De acordo com o Vaticano, a decisão de retirar o convite efectuado há cerca de 5 meses deve-se ao facto de a cantora, embaixadora da Unicef (Fundo das Nações Unidas para a Infância) e da UNAIDS (programa da ONU para o HIV/SIDA), ter participado em campanhas de combate à SIDA, em que defende o uso de preservativos como medida profiláctica deste flagelo.

A cantora, que se declara católica e lamenta a decisão do Vaticano, afirma o seu direito «de discordar da posição da Igreja no que diz respeito à utilização da camisinha como forma de prevenção de doenças sexualmente transmissíveis, como a SIDA». Como já referimos, a Igreja Católica é contrária ao uso de preservativos (e qualquer método contraceptivo), mesmo no caso de casais em que um dos cônjuges está infectado com o HIV.

Para a cantora, o uso de preservativos «é um instrumento de protecção à vida» e afirmou que «Não vou deixar de defender a luta pelo uso da camisinha em hipótese alguma enquanto houver pessoas com riscos de vida pelas DST.»
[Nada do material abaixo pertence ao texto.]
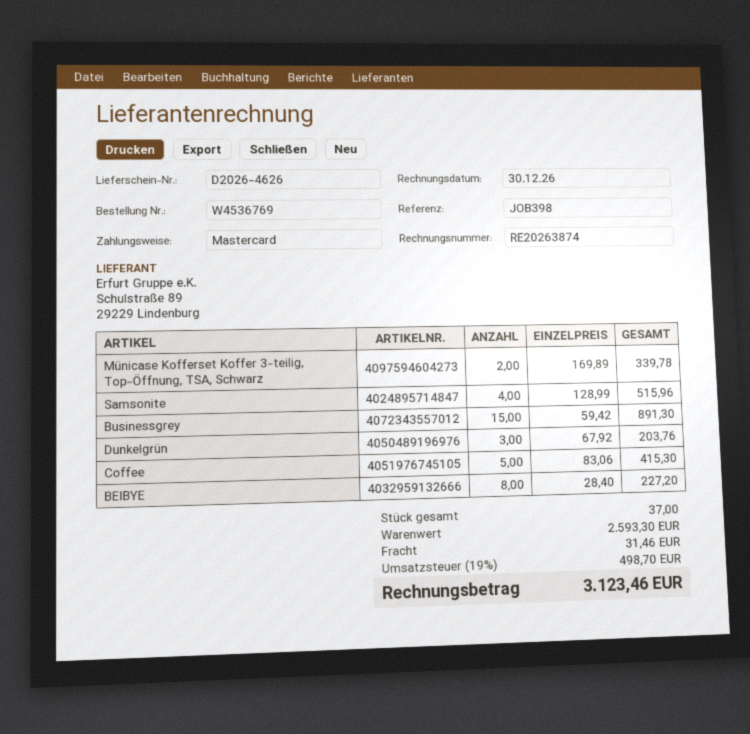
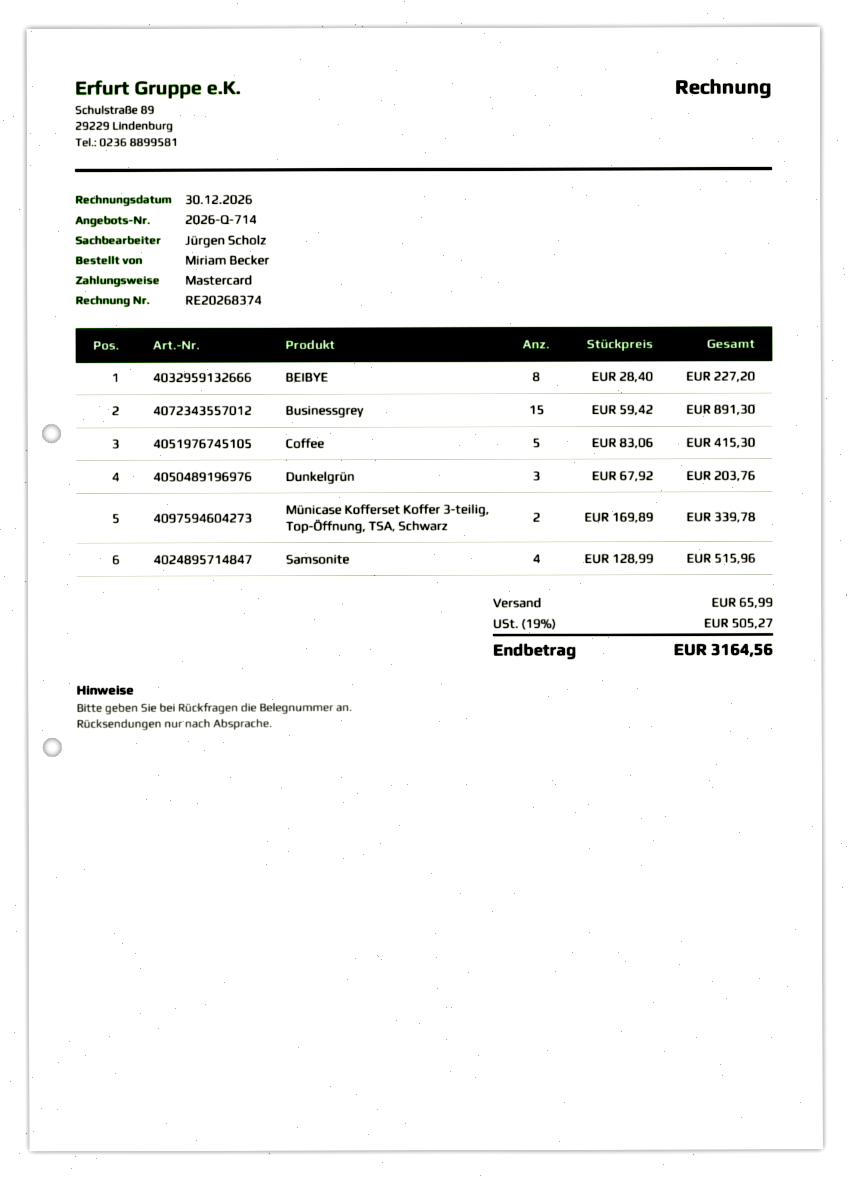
invoice number: RE20263874 -> RE20268374
shipping: 31.46 -> 65.99
tax: 19% = 498.70 -> 19% = 505.27
total: 3123.46 -> 3164.56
Comentando a notícia, muito divulgada no Brasil, o padre José Pinto, da Igreja da Lapinha, no centro histórico de Salvador, afirmou que a posição contra o preservativo da Igreja é uma questão «de moral cristã» mais concretamente considera ser a posição da Igreja uma postura de «mãe, de mestra, de querer preservar as pessoas através da moral cristã».

Continuo baralhada com esta suposta «moral cristã», que para mim parece mais uma imoral cristã, que em vez de preservar alguém corresponde a uma condenação à morte de incontáveis pessoas especialmente em África, onde o poder da Igreja nas infraestruturas de saúde efectiva para todos esta «postura suicida e homicida», nas palavras do antropólogo brasileiro Luiz Mott.